Protecting Amazon rainforest
Along with rising forest fires, increasingly severe drought is the cause of a slowdown in the recovery of the Amazon rainforest. The research results by scientists sound the warning bell about the need to speed up the protection of the Amazon forest, which is considered the “lungs” of the Earth.
Fires in an area of the Amazon forest in 2019. (Photo: REUTERS) |
The study, just published in the Proceedings of the National Academy of Sciences (PNAS) journal, analysed satellite images of the vegetation activity of the Amazon rainforest. Tens of thousands of pixels, each covering an area of 25 km2, were meticulously analysed month by month and correlated with local rainfall data. The goal of the study is to determine the impact of the frequency, intensity or duration of droughts on Amazonian vegetation.
Results showed that 37% of mature vegetation in the region exhibited a slowing-down trend. The researchers concluded that the heavily deforested and degraded southeastern Amazon was most vulnerable to a “tipping event”, meaning a calamitous decline of the tropical rainforest to a different, drier state. Scientists warn that the signs of weakening resilience will push the world’s greatest tropical forest and biggest terrestrial carbon sink to a point of no return.
It is alarming that in less than 20 years, the Amazon forest has suffered four supposedly “one-in-a-century” severe droughts. Human-caused climate change severely impacts trees and other plants. In the past, the canopy of the South American rainforest, an area roughly half of Europe, had the ability to shrink and expand in tandem with the annual dry and rainy seasons and to bounce back from a single drought. However, the pace of recovery has recently become sluggish due to increasingly intense droughts in the southeast of the Amazon and more frequent in the northwest.
According to the study’s lead author, Johanna Van Passel, satellite images only show part of the true picture and the situation below the canopy could be even more serious. The author emphasises that trees are the last part of the ecosystem to show tipping points because they have the longest life cycle and are most able to cope.
According to experts, if humans are seeing a “tipping point” getting closer at this macro forest level, then it must be getting worse at a micro level – dire news and very worrying for Amazon. Tropical forests are home to 15,000 tree species, which play an important role in draw down CO2 from the atmosphere. However, this ability – and the overall resilience of forests – is being undermined by climate chaos caused by human burning of trees, gas, oil and coal. Research shows that the slowing rate of forest recovery is a sign of large-scale ecosystem collapse.
Not only drought, the Amazon has also suffered forest fires at a record high in the past 25 years. The National Institute for Space Research (INPE) of Brazil said that in the first four months of this year, the Amazon forest area in Brazil saw more than 12,000 km2 of forest land burned, the highest level since the data was collected in 1999.
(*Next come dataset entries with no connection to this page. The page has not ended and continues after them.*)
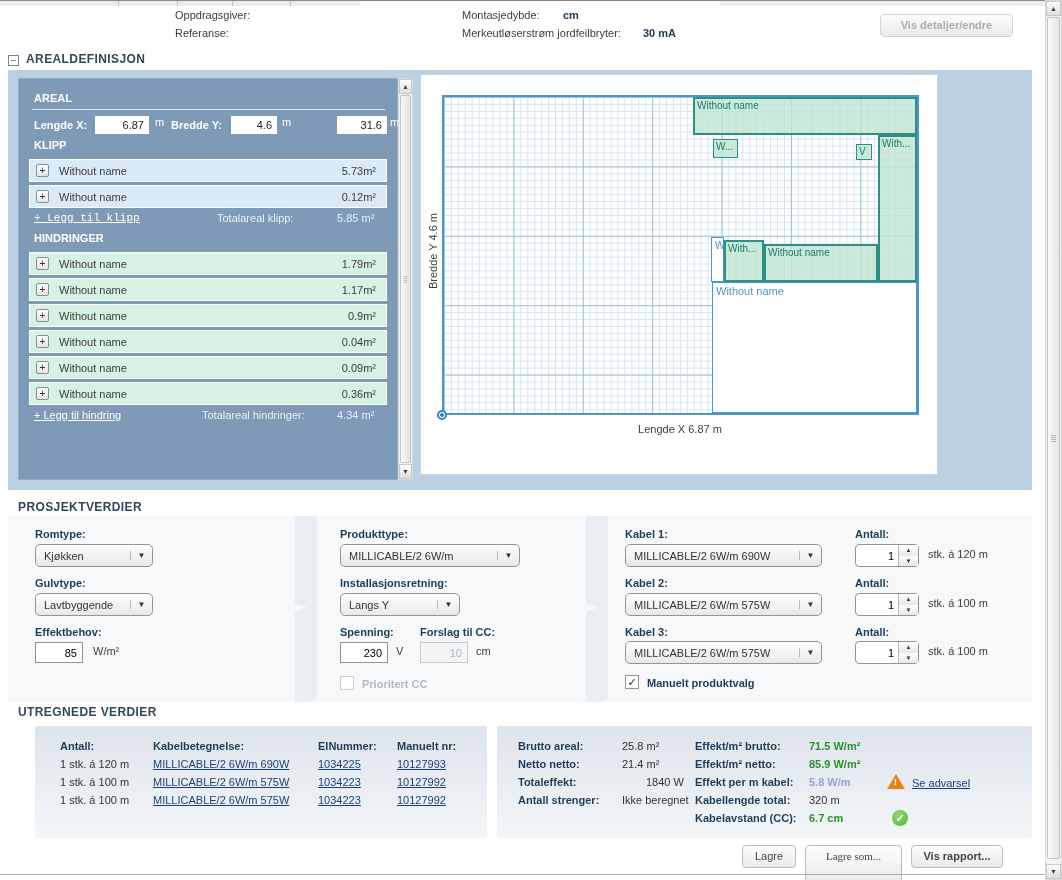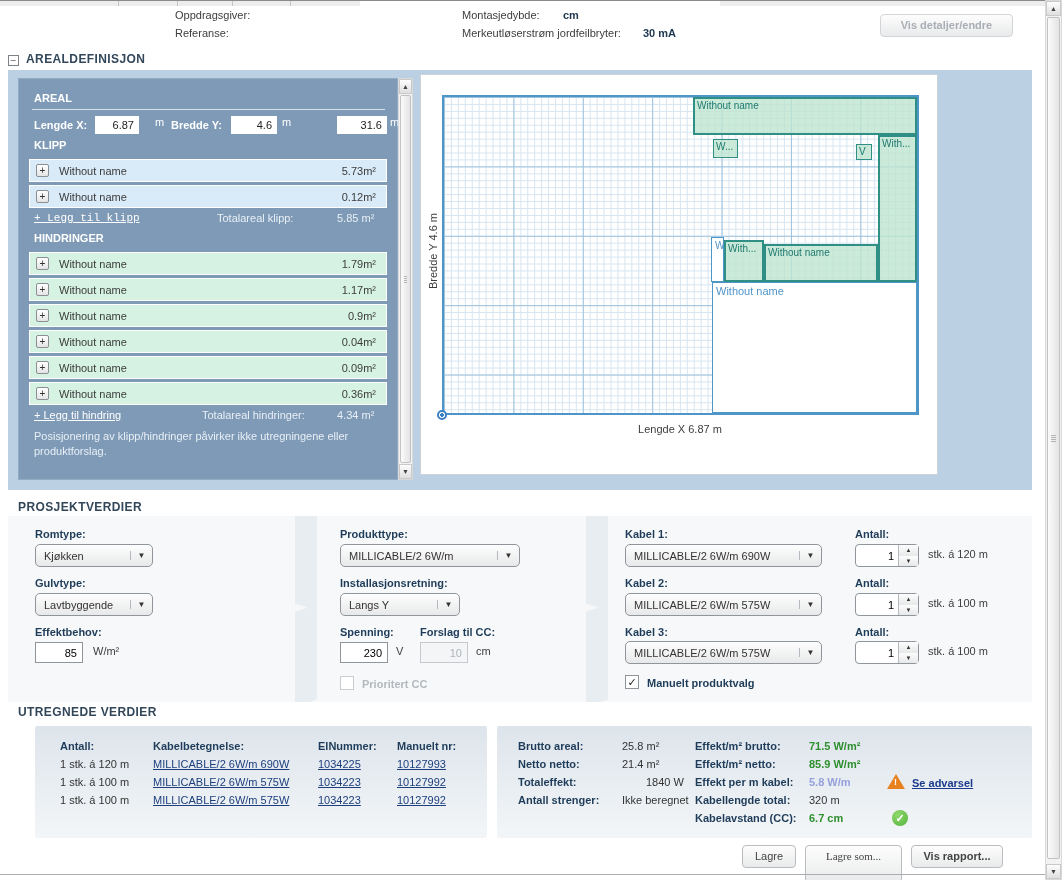--- a/index.html
+++ b/index.html
@@ -136,7 +136,7 @@
       <div class="hr-w" style="top:30px;"></div>
 
       <div class="abs wtxt" style="left:15px; top:40px; font-weight:bold;">Lengde X:</div>
-      <input class="abs" style="left: 76px; top: 37px; width: 44px;" value="6.87">
+      <input class="abs" style="left: 76px; top: 37px; width: 54px;" value="6.87">
       <div class="abs wtxt" style="left:136px; top:37px;">m</div>
       <div class="abs wtxt" style="left:152px; top:40px; font-weight:bold;">Bredde Y:</div>
       <input class="abs" style="left: 212px; top: 37px; width: 46px;" value="4.6">

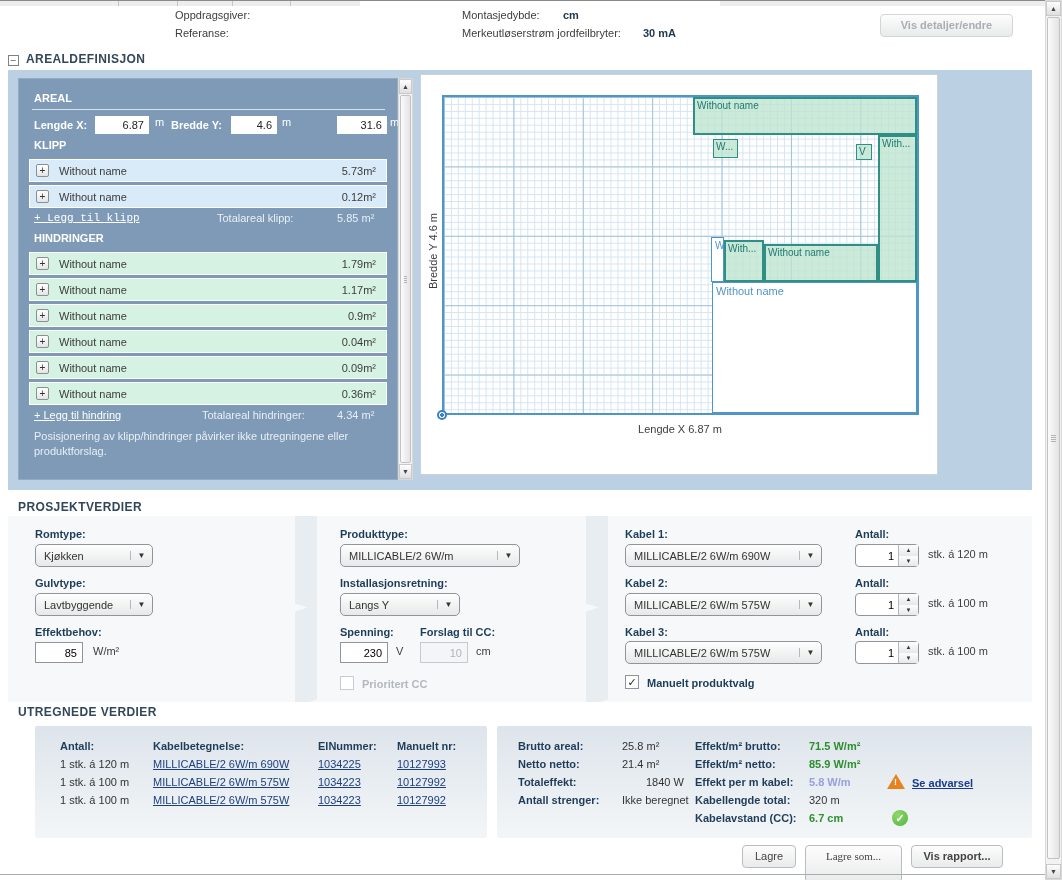--- a/index.html
+++ b/index.html
@@ -196,7 +196,6 @@
       <a class="abs" style="left:15px; top:330px;">+ Legg til hindring</a>
       <div class="abs ltxt" style="left:183px; top:330px;">Totalareal hindringer:</div>
       <div class="abs ltxt" style="left:318px; top:330px;">4.34 m²</div>
-      <div class="abs ltxt" style="left:15px; top:350px; width:350px; line-height:15px;">Posisjonering av klipp/hindringer påvirker ikke utregningene eller produktforslag.</div>
     </div>
 
     <div class="vscroll" style="left:390px; top:8px; width:15px; height:402px;">

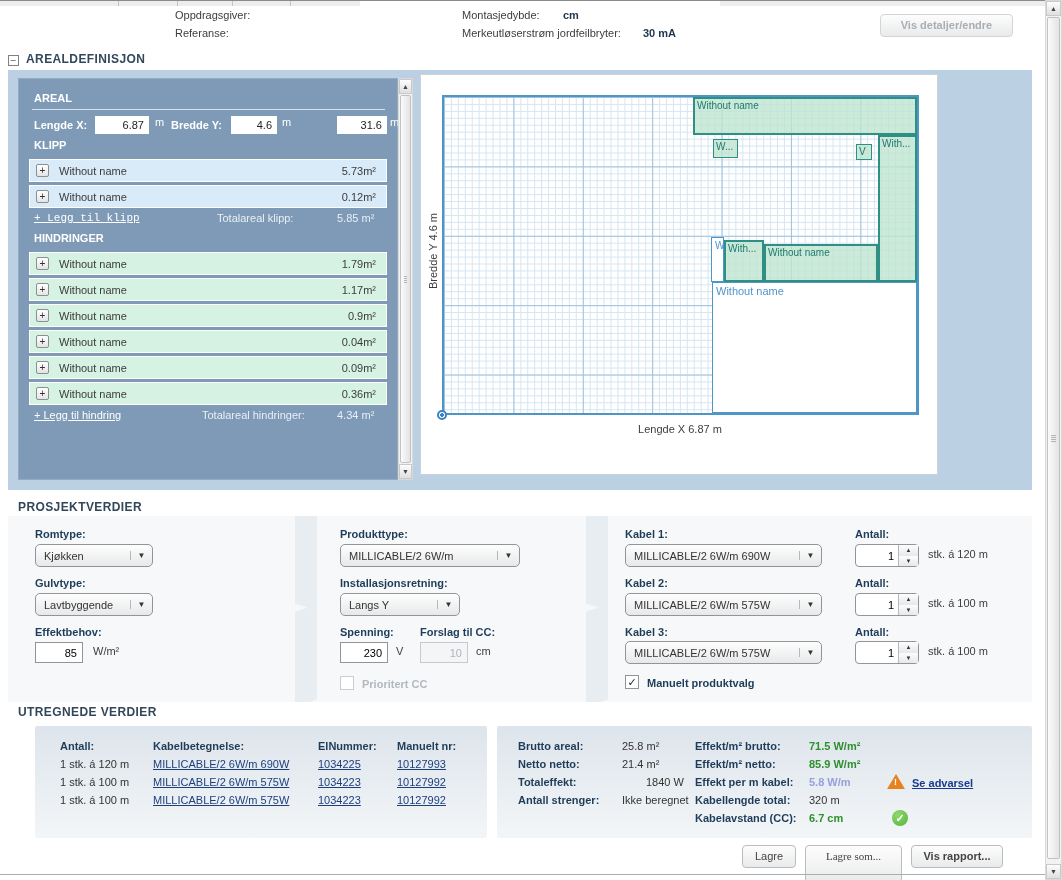--- a/index.html
+++ b/index.html
@@ -97,7 +97,7 @@
   .warn-tri span { position:absolute; left:-2px; top:3px; color:#fff; font-size:9px; font-weight:bold; }
   .ok-circ { position:absolute; width:16px; height:16px; border-radius:50%; background:radial-gradient(circle at 35% 30%,#8fd86e,#53b43a); color:#fff;
              font-size:11px; font-weight:bold; text-align:center; line-height:16px; }
-  .selink { font-weight:bold; color:#1a3a8c; text-decoration:underline; cursor:pointer; }
+  .selink { font-weight:normal; color:#1a3a8c; text-decoration:underline; cursor:pointer; }
 
   .bottom-line { left:0; top:874px; width:1045px; height:1px; background:#a8adb2; }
The forest fire area is equivalent to the US state of Connecticut and larger than the area of Qatar. Forest fires in the Amazon often do not occur naturally but are mainly caused by arson and human reclamation to clear land for agriculture production. Brazil’s Ministry of Environment said that the administration of current President Lula da Silva has spent 405 million reals (79.4 million USD) on firefighting activities at the state level. In 2023, the Brazilian Government prevented half of the Amazon deforestation, but forest fires were still at an alarming level.
Expert Van Passel expressed concern about the future of the Amazon forest. She called on international policymakers to protect the world’s largest tropical forest, indigenous peoples and other traditional communities, as well as reducing greenhouse gas emissions to protect the Earth’s lungs.